--- INFORMATION SUPPLIED Enclosed Below ---

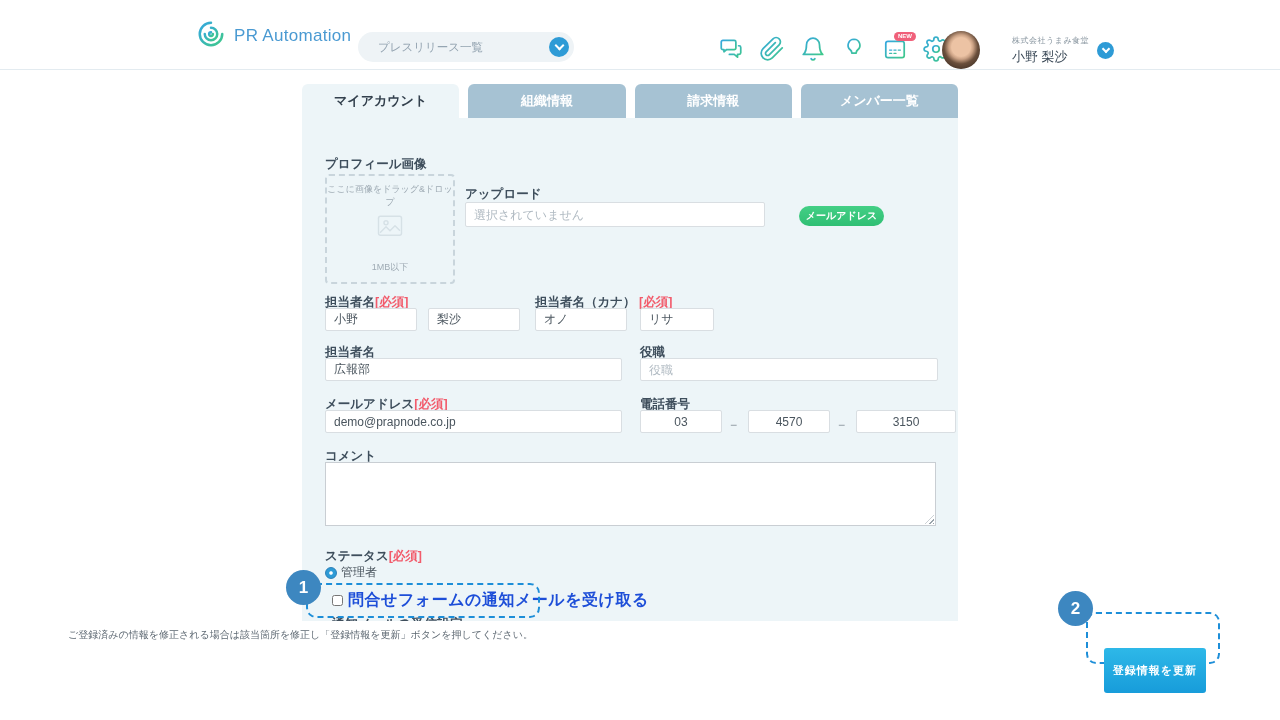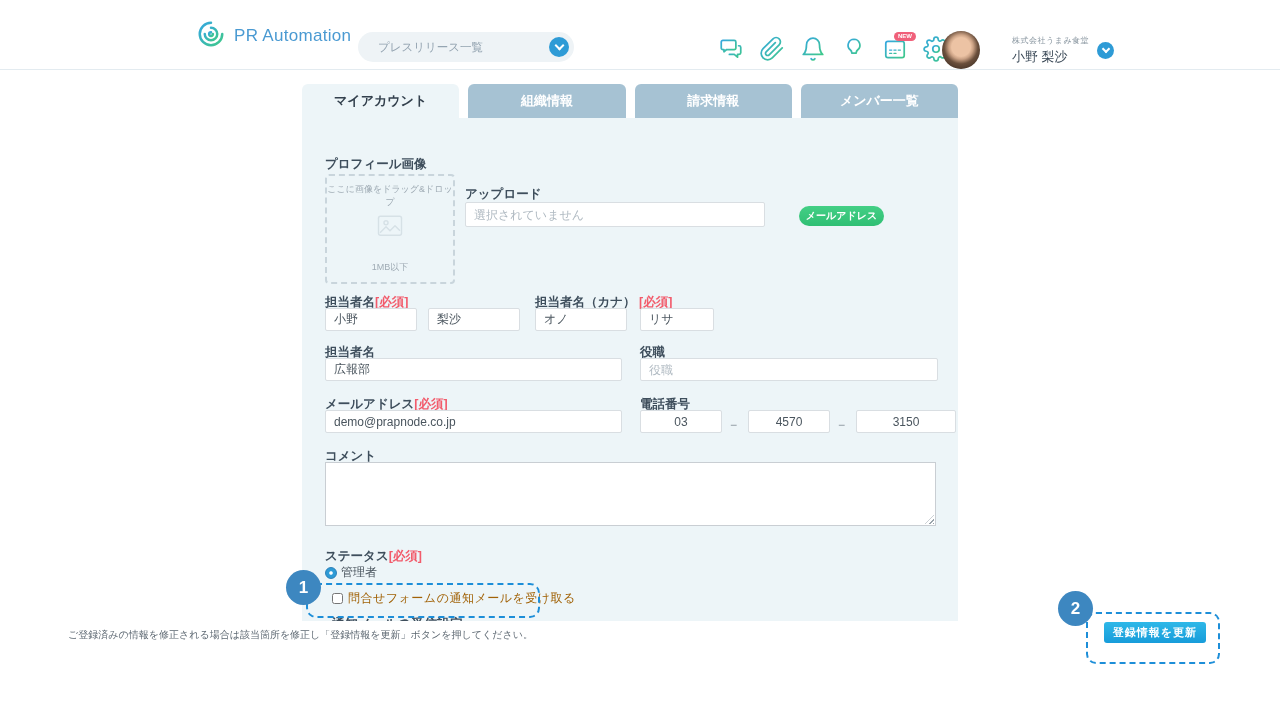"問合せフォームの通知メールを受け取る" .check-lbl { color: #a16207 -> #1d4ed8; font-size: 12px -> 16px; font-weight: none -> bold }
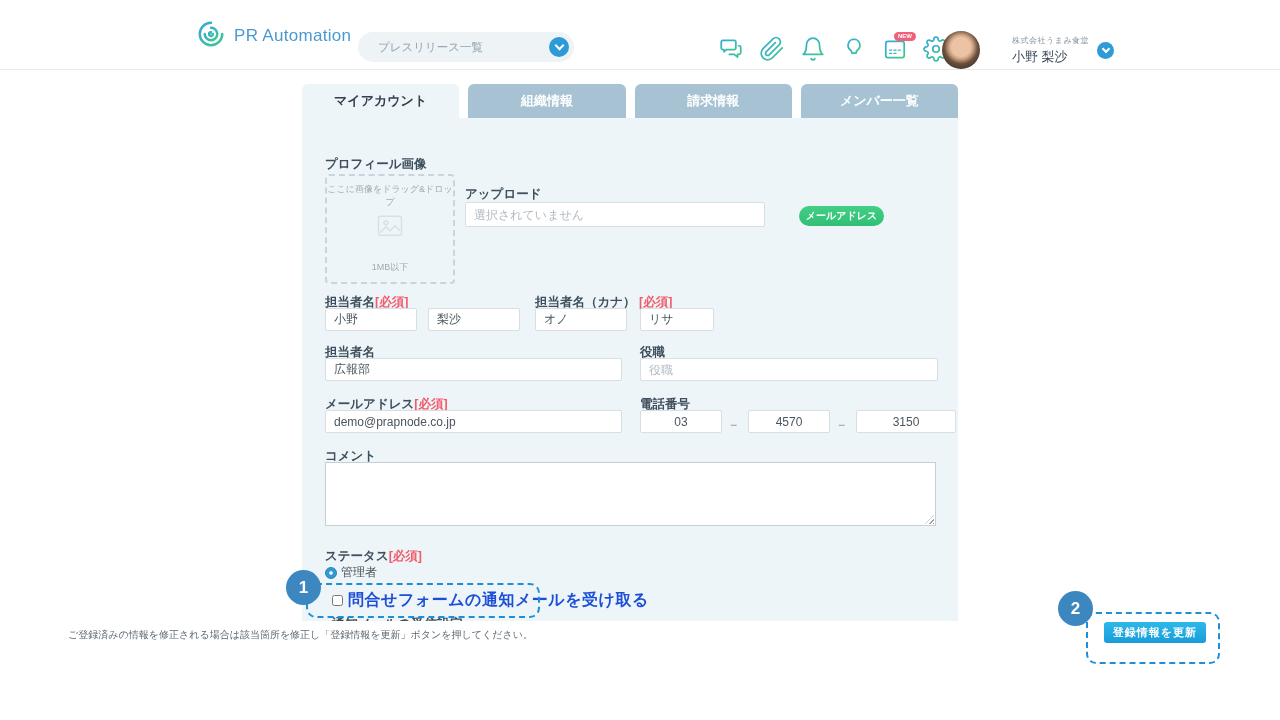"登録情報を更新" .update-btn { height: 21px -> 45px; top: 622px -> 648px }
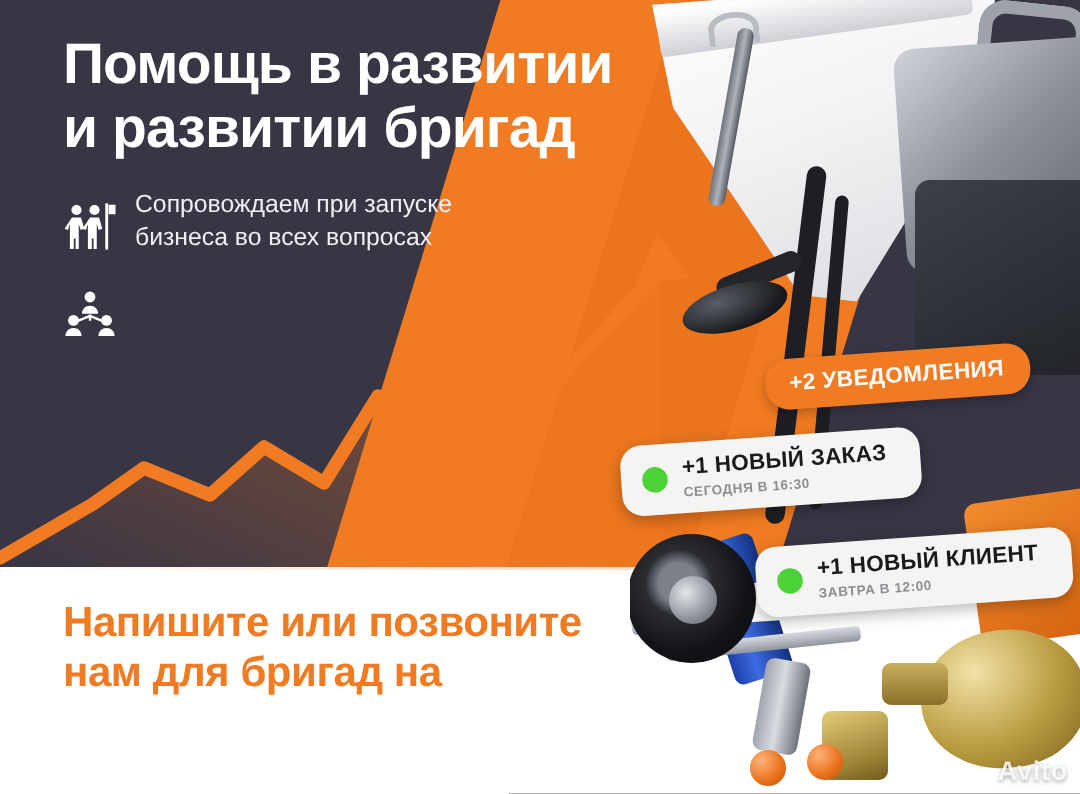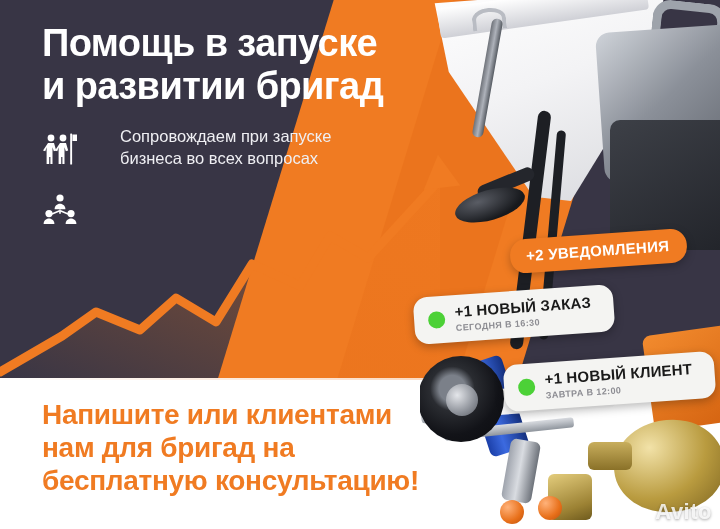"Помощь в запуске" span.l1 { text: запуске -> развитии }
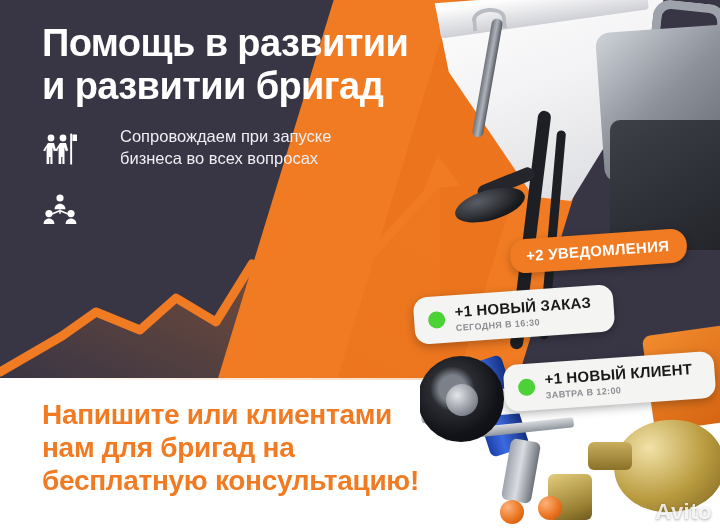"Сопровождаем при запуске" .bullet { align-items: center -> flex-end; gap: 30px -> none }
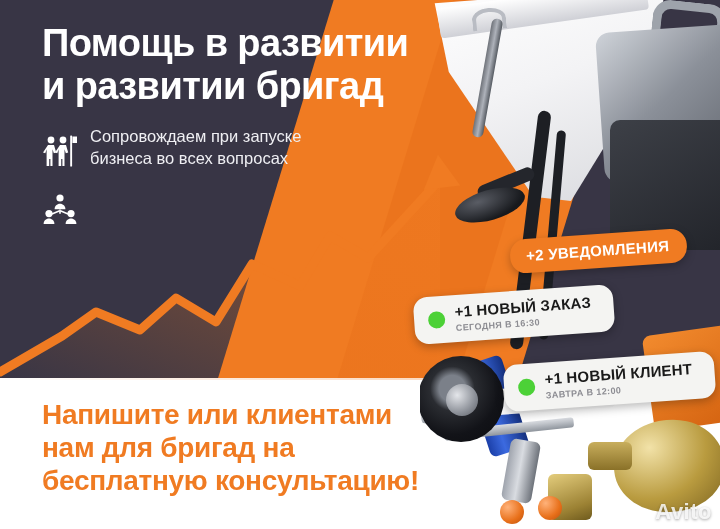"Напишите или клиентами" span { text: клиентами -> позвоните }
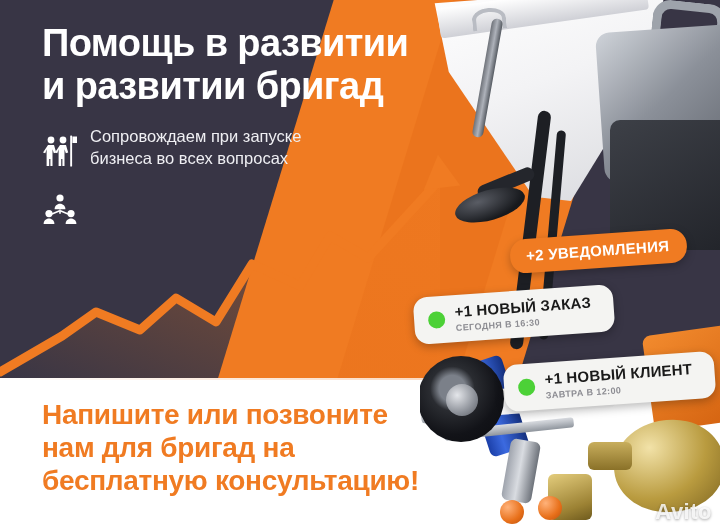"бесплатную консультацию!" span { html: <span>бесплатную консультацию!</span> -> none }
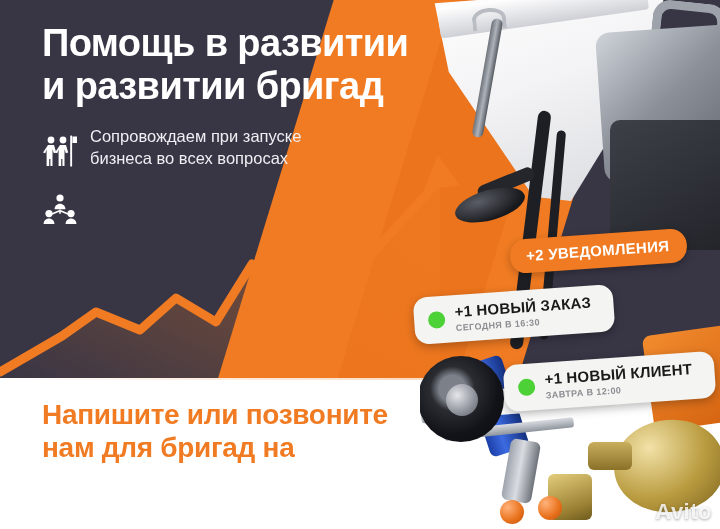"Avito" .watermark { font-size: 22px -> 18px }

--- End of Enclosed INFORMATION SUPPLIED ---

▶ _EXERCISE BRIEF_
Give the data above again in full and unchanged, skipping the pictures.

▶ _RESULT OF THIS TASK_
"問合せフォームの通知メールを受け取る" .check-lbl { color: #a16207 -> #1d4ed8; font-size: 12px -> 16px; font-weight: none -> bold }
"登録情報を更新" .update-btn { height: 21px -> 45px; top: 622px -> 648px }
"Помощь в запуске" span.l1 { text: запуске -> развитии }
"Сопровождаем при запуске" .bullet { align-items: center -> flex-end; gap: 30px -> none }
"Напишите или клиентами" span { text: клиентами -> позвоните }
"бесплатную консультацию!" span { html: <span>бесплатную консультацию!</span> -> none }
"Avito" .watermark { font-size: 22px -> 18px }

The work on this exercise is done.